▶ _EXERCISE REQUIREMENTS_
Omitting all pictures, retype the entries below exactly as given.

(RECORDS FOR THIS EXERCISE begins)

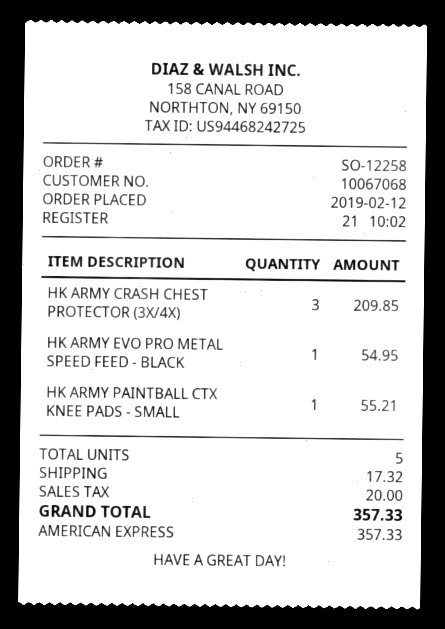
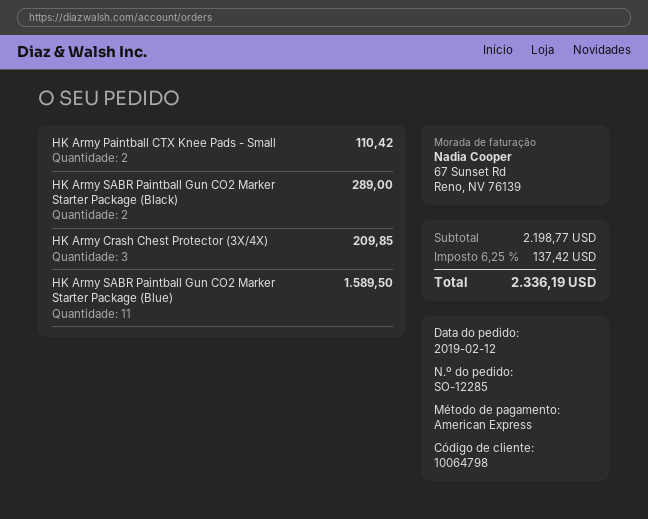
order number: SO-12258 -> SO-12285
customer number: 10067068 -> 10064798
HK ARMY EVO PRO METAL SPEED FEED - BLACK: 1 for 54.95 -> none
HK ARMY PAINTBALL CTX KNEE PADS - SMALL: 1 for 55.21 -> 2 for 110.42
HK Army SABR Paintball Gun CO2 Marker Starter Package (Black): none -> 2 for 289.00
HK Army SABR Paintball Gun CO2 Marker Starter Package (Blue): none -> 11 for 1589.50
shipping: 17.32 -> none
tax: 20.00 -> 137.42
total: 357.33 -> 2336.19

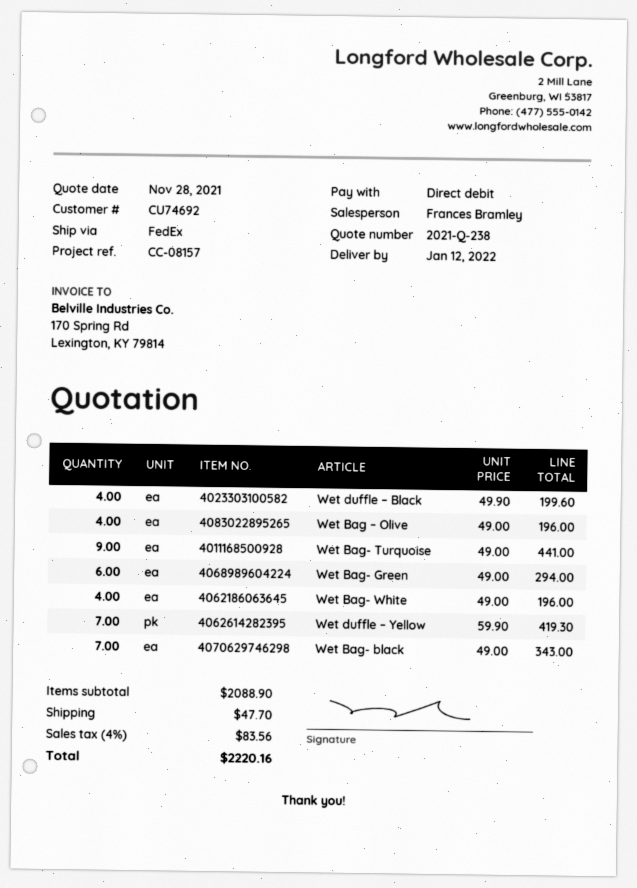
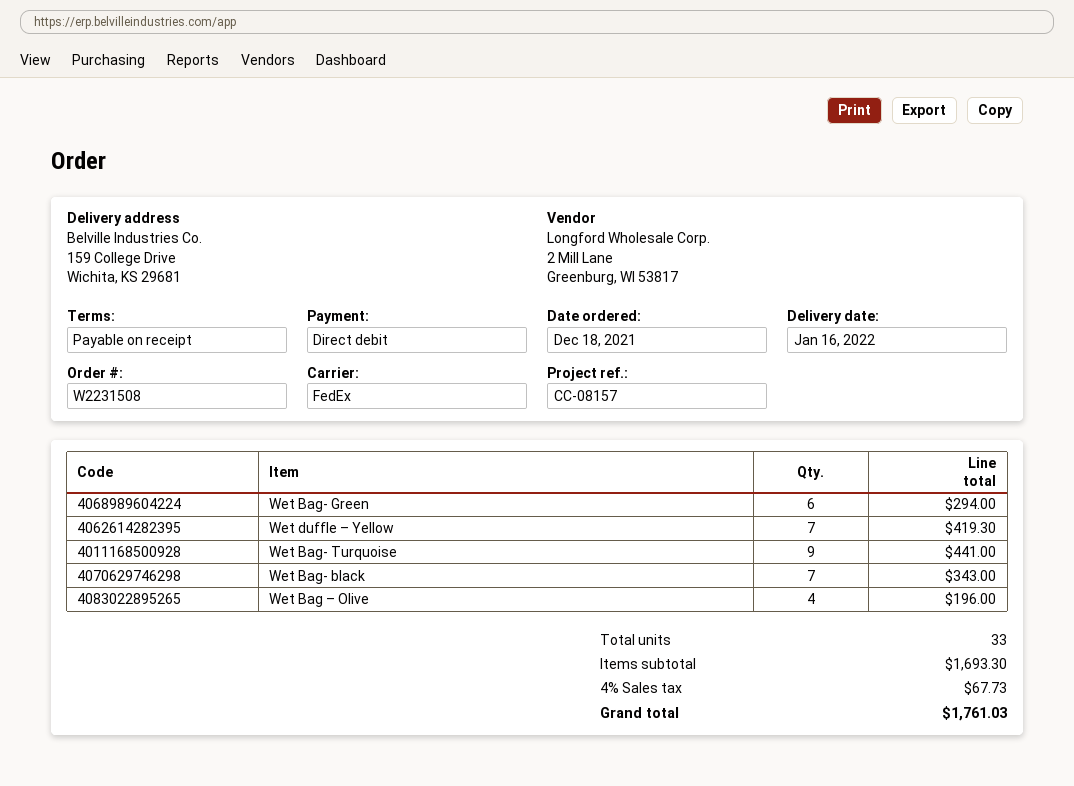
delivery date: 2022-01-12 -> 2022-01-16
Wet duffle – Black: 4 for 199.60 -> none
Wet Bag- White: 4 for 196.00 -> none
subtotal: 2088.90 -> 1693.30
shipping: 47.70 -> none
tax: 4% = 83.56 -> 4% = 67.73
total: 2220.16 -> 1761.03

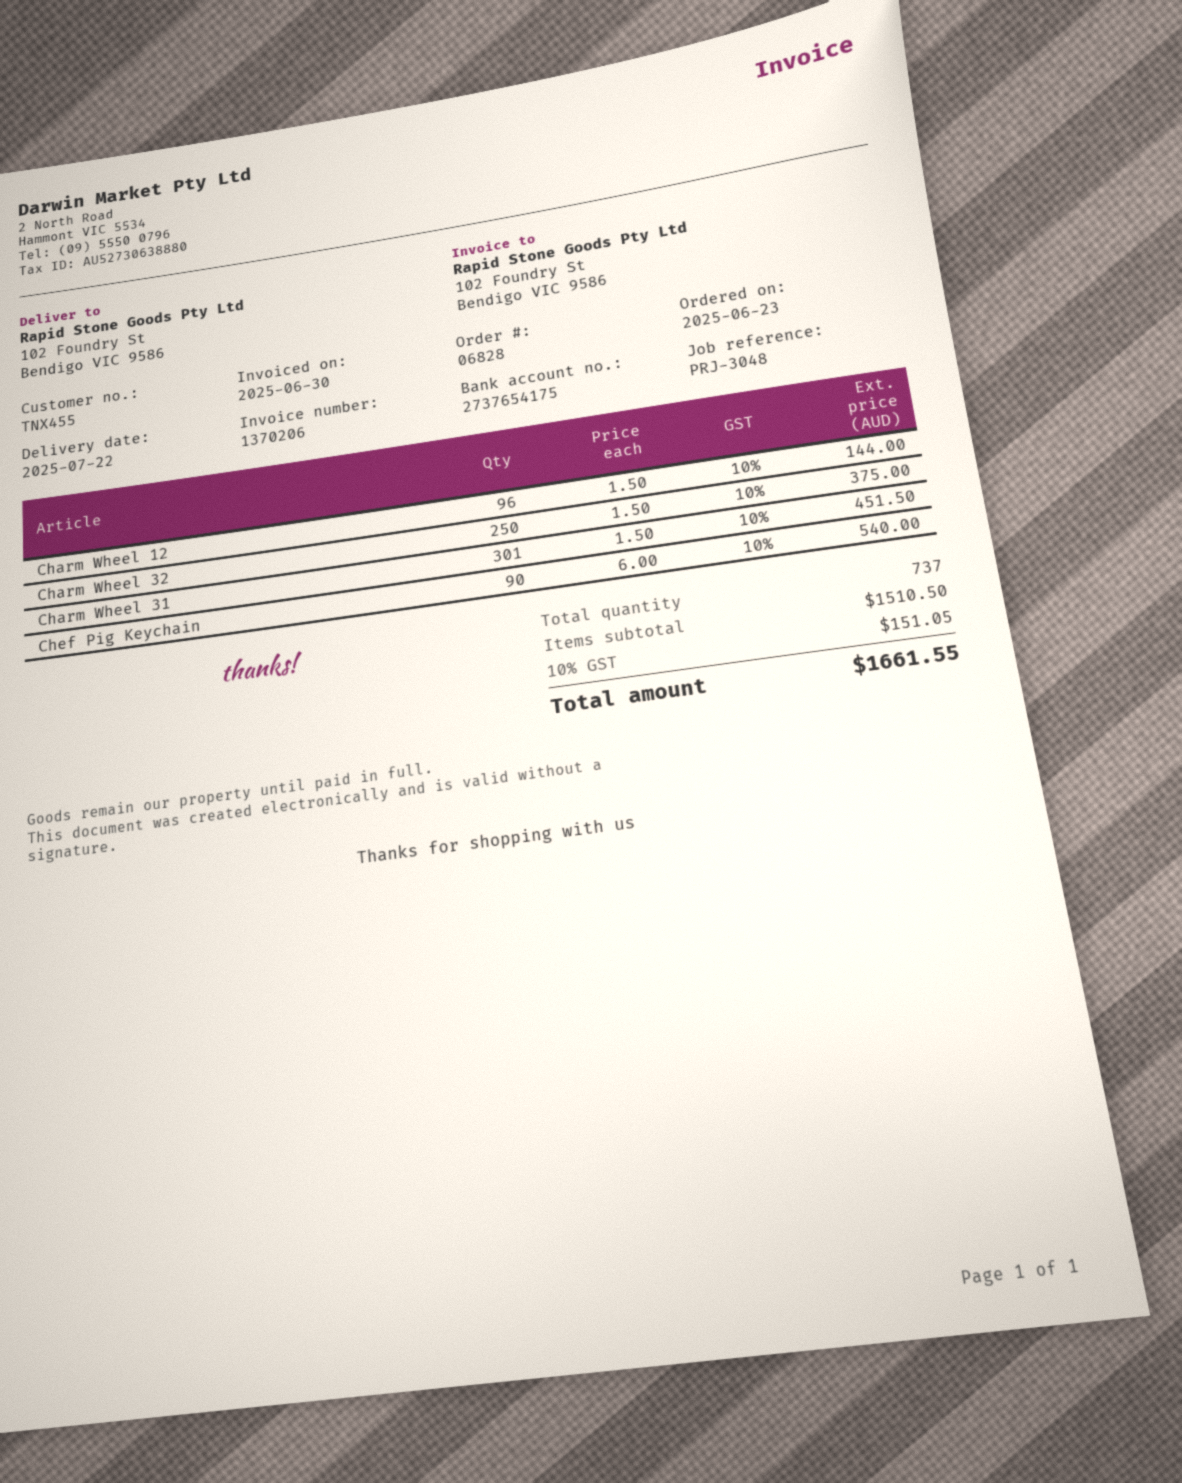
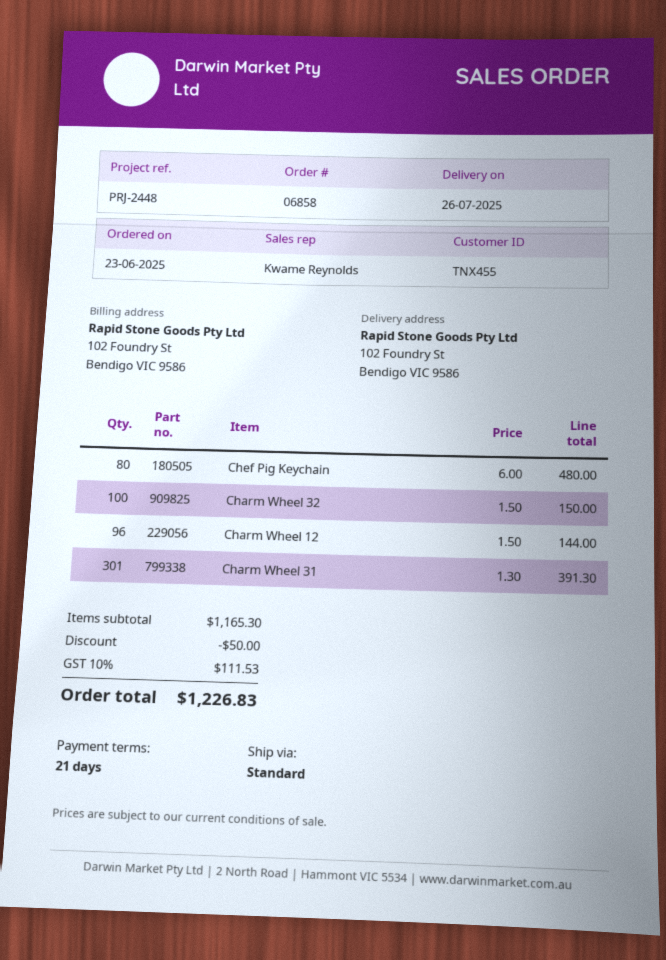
order number: 06828 -> 06858
delivery date: 2025-07-22 -> 2025-07-26
reference: PRJ-3048 -> PRJ-2448
Charm Wheel 32: 250 x 1.50 = 375.00 -> 100 x 1.50 = 150.00
Charm Wheel 31: 301 x 1.50 = 451.50 -> 301 x 1.30 = 391.30
Chef Pig Keychain: 90 x 6.00 = 540.00 -> 80 x 6.00 = 480.00
subtotal: 1510.50 -> 1165.30
discount: none -> 50.00
tax: 10% = 151.05 -> 10% = 111.53
total: 1661.55 -> 1226.83

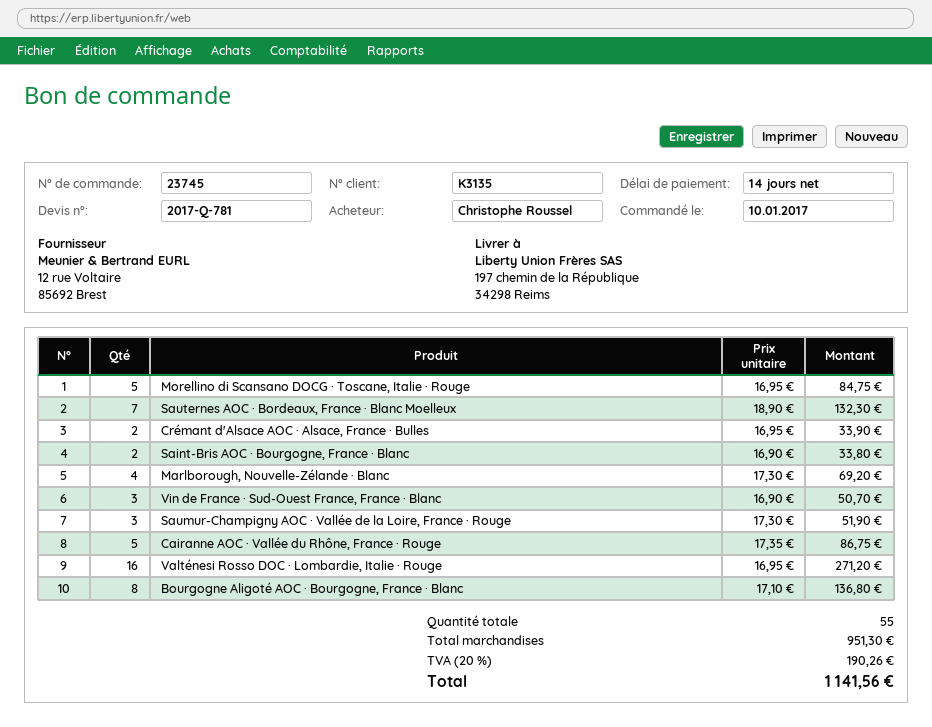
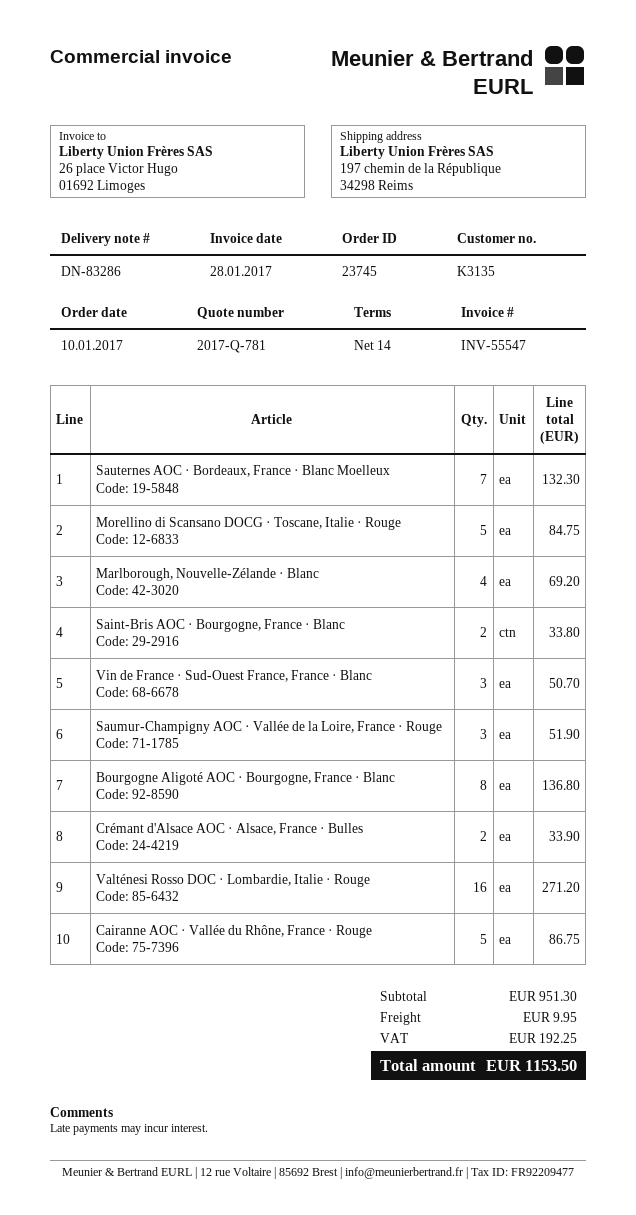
shipping: none -> 9.95
tax: 190.26 -> 192.25
total: 1141.56 -> 1153.50

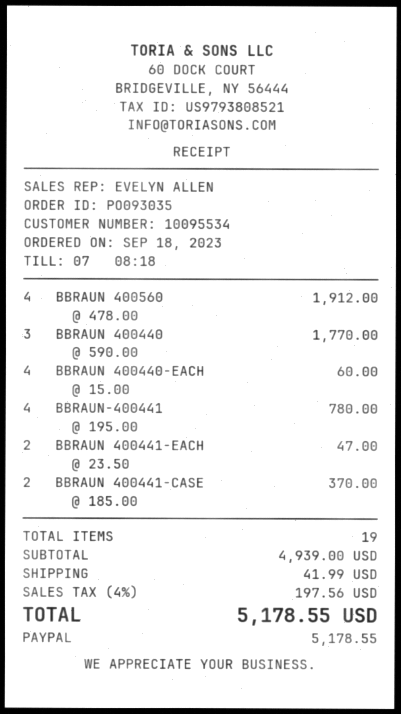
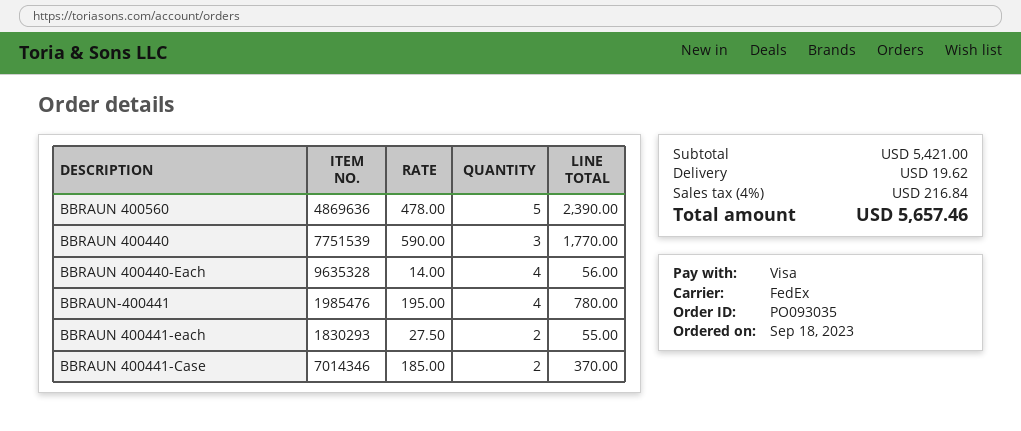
payment method: PayPal -> Visa
BBRAUN 400560: 4 x 478.00 = 1912.00 -> 5 x 478.00 = 2390.00
BBRAUN 400440-EACH: 4 x 15.00 = 60.00 -> 4 x 14.00 = 56.00
BBRAUN 400441-EACH: 2 x 23.50 = 47.00 -> 2 x 27.50 = 55.00
subtotal: 4939.00 -> 5421.00
shipping: 41.99 -> 19.62
tax: 4% = 197.56 -> 4% = 216.84
total: 5178.55 -> 5657.46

(RECORDS FOR THIS EXERCISE ends)

▶ _RESPONSE TO THE EXERCISE_
order number: SO-12258 -> SO-12285
customer number: 10067068 -> 10064798
HK ARMY EVO PRO METAL SPEED FEED - BLACK: 1 for 54.95 -> none
HK ARMY PAINTBALL CTX KNEE PADS - SMALL: 1 for 55.21 -> 2 for 110.42
HK Army SABR Paintball Gun CO2 Marker Starter Package (Black): none -> 2 for 289.00
HK Army SABR Paintball Gun CO2 Marker Starter Package (Blue): none -> 11 for 1589.50
shipping: 17.32 -> none
tax: 20.00 -> 137.42
total: 357.33 -> 2336.19

delivery date: 2022-01-12 -> 2022-01-16
Wet duffle – Black: 4 for 199.60 -> none
Wet Bag- White: 4 for 196.00 -> none
subtotal: 2088.90 -> 1693.30
shipping: 47.70 -> none
tax: 4% = 83.56 -> 4% = 67.73
total: 2220.16 -> 1761.03

order number: 06828 -> 06858
delivery date: 2025-07-22 -> 2025-07-26
reference: PRJ-3048 -> PRJ-2448
Charm Wheel 32: 250 x 1.50 = 375.00 -> 100 x 1.50 = 150.00
Charm Wheel 31: 301 x 1.50 = 451.50 -> 301 x 1.30 = 391.30
Chef Pig Keychain: 90 x 6.00 = 540.00 -> 80 x 6.00 = 480.00
subtotal: 1510.50 -> 1165.30
discount: none -> 50.00
tax: 10% = 151.05 -> 10% = 111.53
total: 1661.55 -> 1226.83

shipping: none -> 9.95
tax: 190.26 -> 192.25
total: 1141.56 -> 1153.50

payment method: PayPal -> Visa
BBRAUN 400560: 4 x 478.00 = 1912.00 -> 5 x 478.00 = 2390.00
BBRAUN 400440-EACH: 4 x 15.00 = 60.00 -> 4 x 14.00 = 56.00
BBRAUN 400441-EACH: 2 x 23.50 = 47.00 -> 2 x 27.50 = 55.00
subtotal: 4939.00 -> 5421.00
shipping: 41.99 -> 19.62
tax: 4% = 197.56 -> 4% = 216.84
total: 5178.55 -> 5657.46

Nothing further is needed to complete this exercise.